** INFORMATION SHOWN **

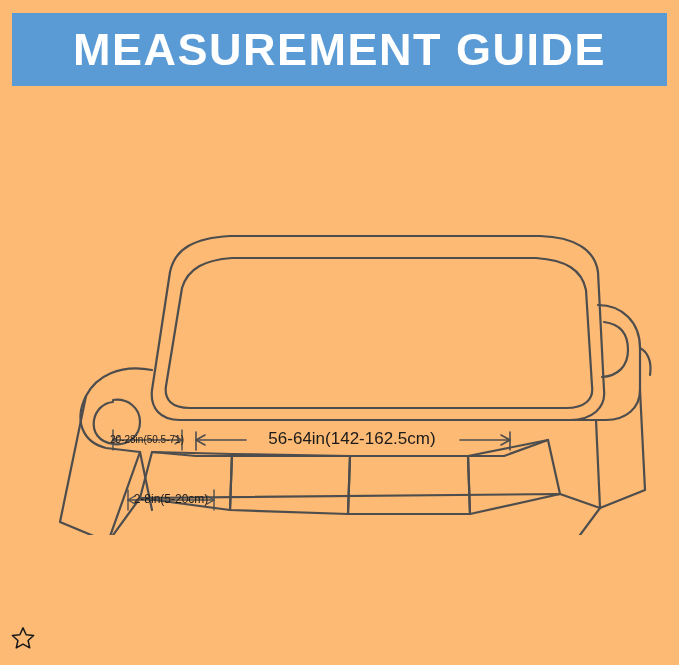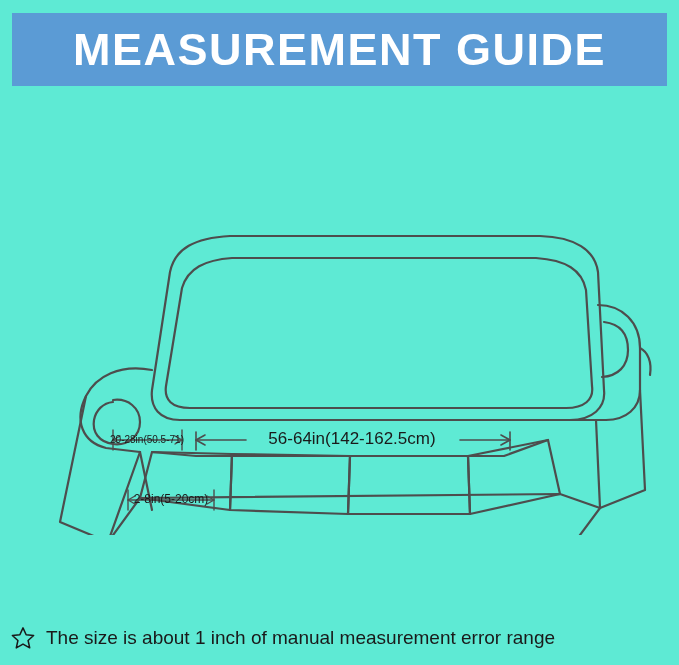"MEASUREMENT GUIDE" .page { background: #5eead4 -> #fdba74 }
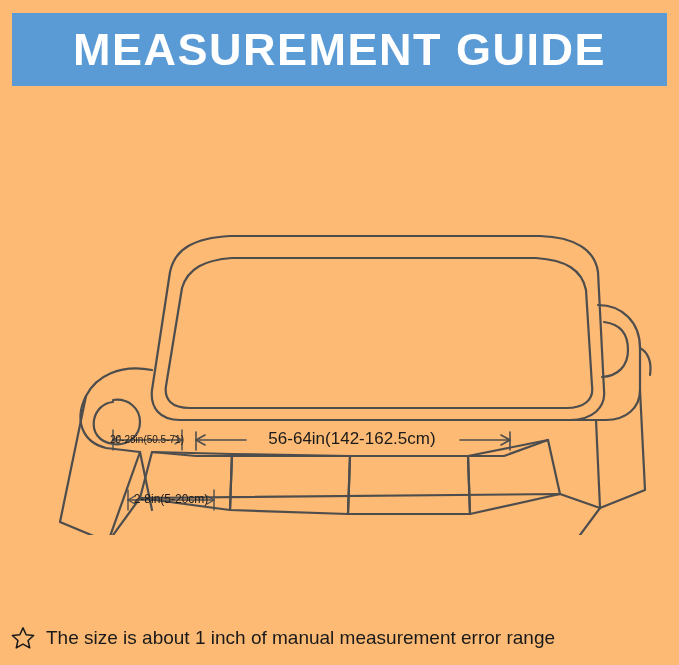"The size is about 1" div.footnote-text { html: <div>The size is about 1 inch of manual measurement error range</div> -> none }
...
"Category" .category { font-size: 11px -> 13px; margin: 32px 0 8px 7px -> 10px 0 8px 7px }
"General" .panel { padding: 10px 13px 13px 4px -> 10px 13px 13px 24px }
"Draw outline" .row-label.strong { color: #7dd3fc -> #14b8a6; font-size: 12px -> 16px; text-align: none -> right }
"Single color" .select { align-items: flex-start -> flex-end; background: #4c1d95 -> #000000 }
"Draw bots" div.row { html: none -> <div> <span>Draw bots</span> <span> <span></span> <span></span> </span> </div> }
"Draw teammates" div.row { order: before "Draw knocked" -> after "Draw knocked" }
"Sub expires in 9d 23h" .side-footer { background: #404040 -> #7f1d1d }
--
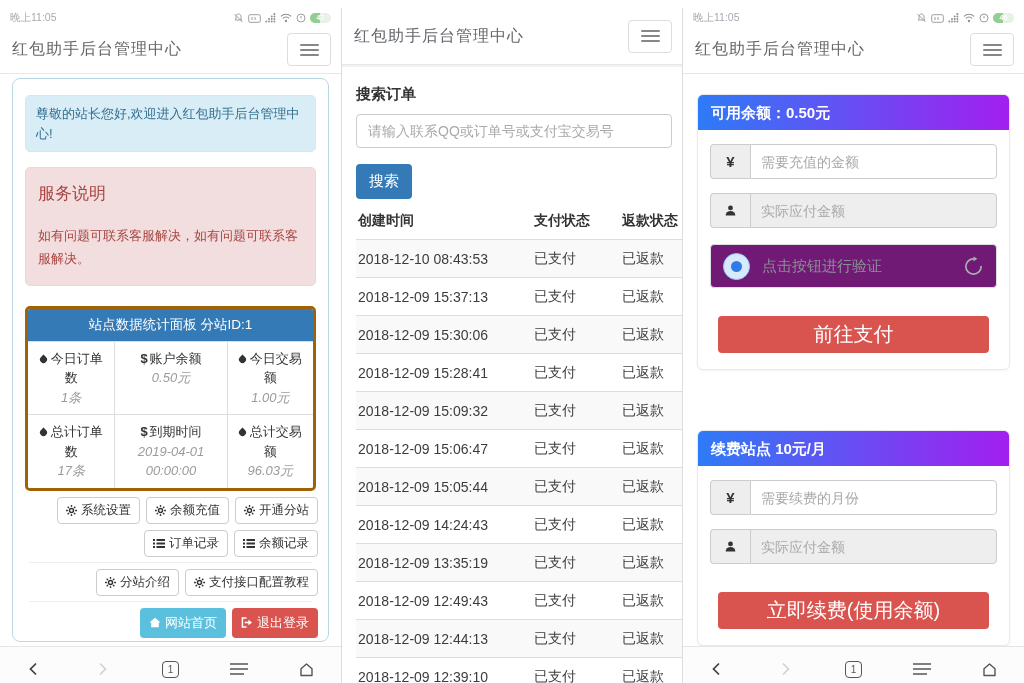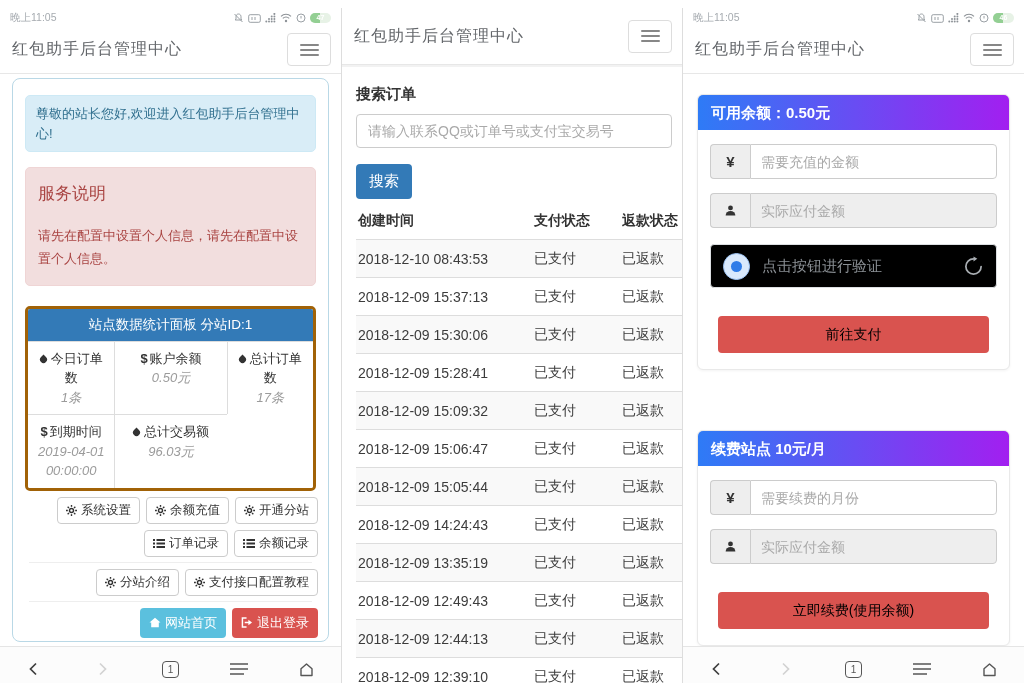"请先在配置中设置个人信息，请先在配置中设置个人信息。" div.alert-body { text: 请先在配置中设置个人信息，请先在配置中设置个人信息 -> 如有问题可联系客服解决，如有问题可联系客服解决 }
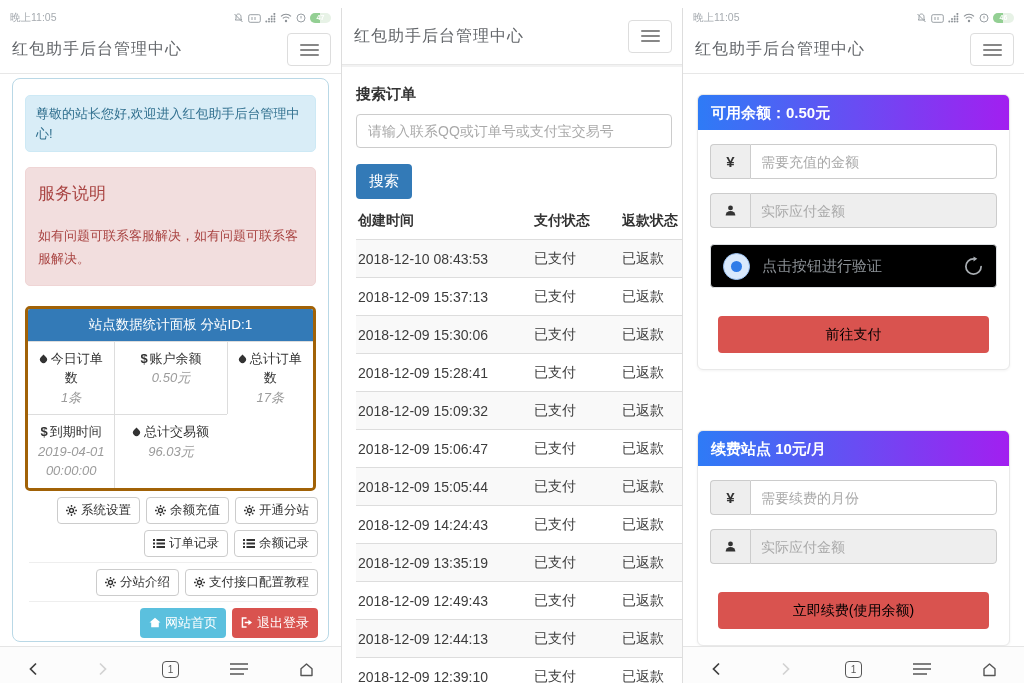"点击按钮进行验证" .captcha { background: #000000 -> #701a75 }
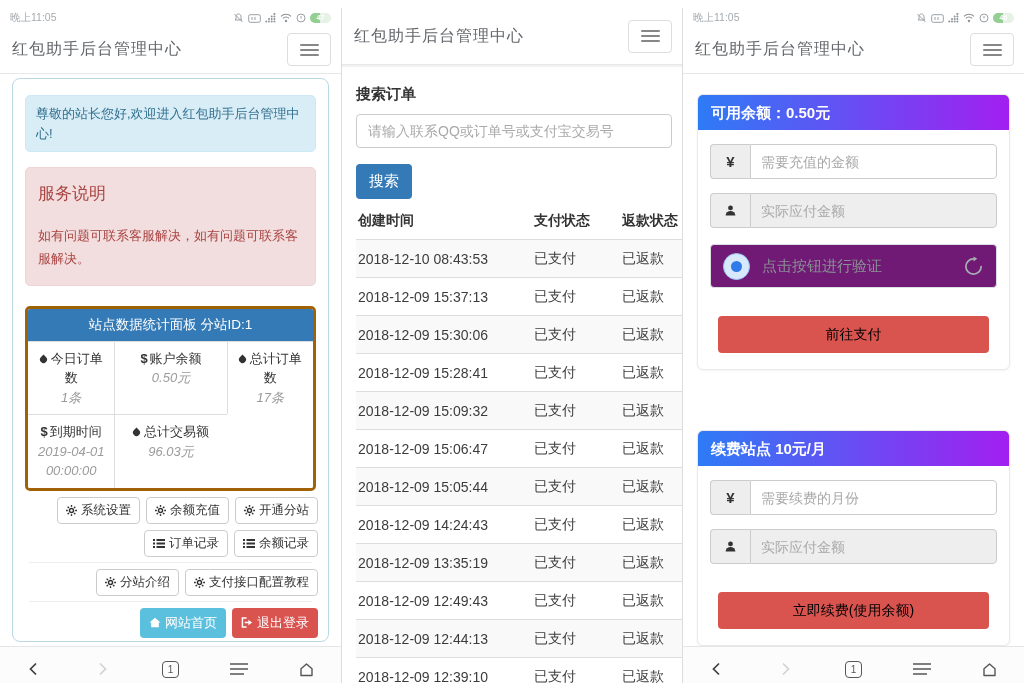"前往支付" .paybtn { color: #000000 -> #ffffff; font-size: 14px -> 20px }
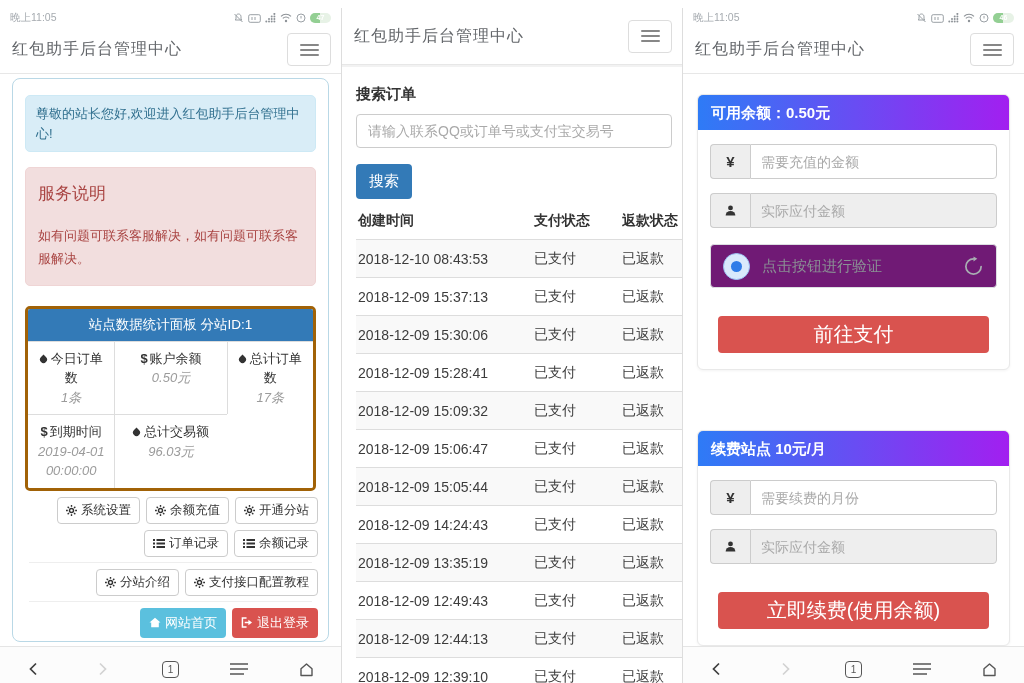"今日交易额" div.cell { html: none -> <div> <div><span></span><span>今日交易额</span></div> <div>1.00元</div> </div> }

** EXERCISE INSTRUCTIONS **
For this exercise, return exactly the lines above from the line with "background: #000000 ->" through the line with "-> <div> <div><span></span><span>今日交易额</span></div>", both included. Do not copy the pictures.

** TASK RESULT **
"点击按钮进行验证" .captcha { background: #000000 -> #701a75 }
"前往支付" .paybtn { color: #000000 -> #ffffff; font-size: 14px -> 20px }
"今日交易额" div.cell { html: none -> <div> <div><span></span><span>今日交易额</span></div> <div>1.00元</div> </div> }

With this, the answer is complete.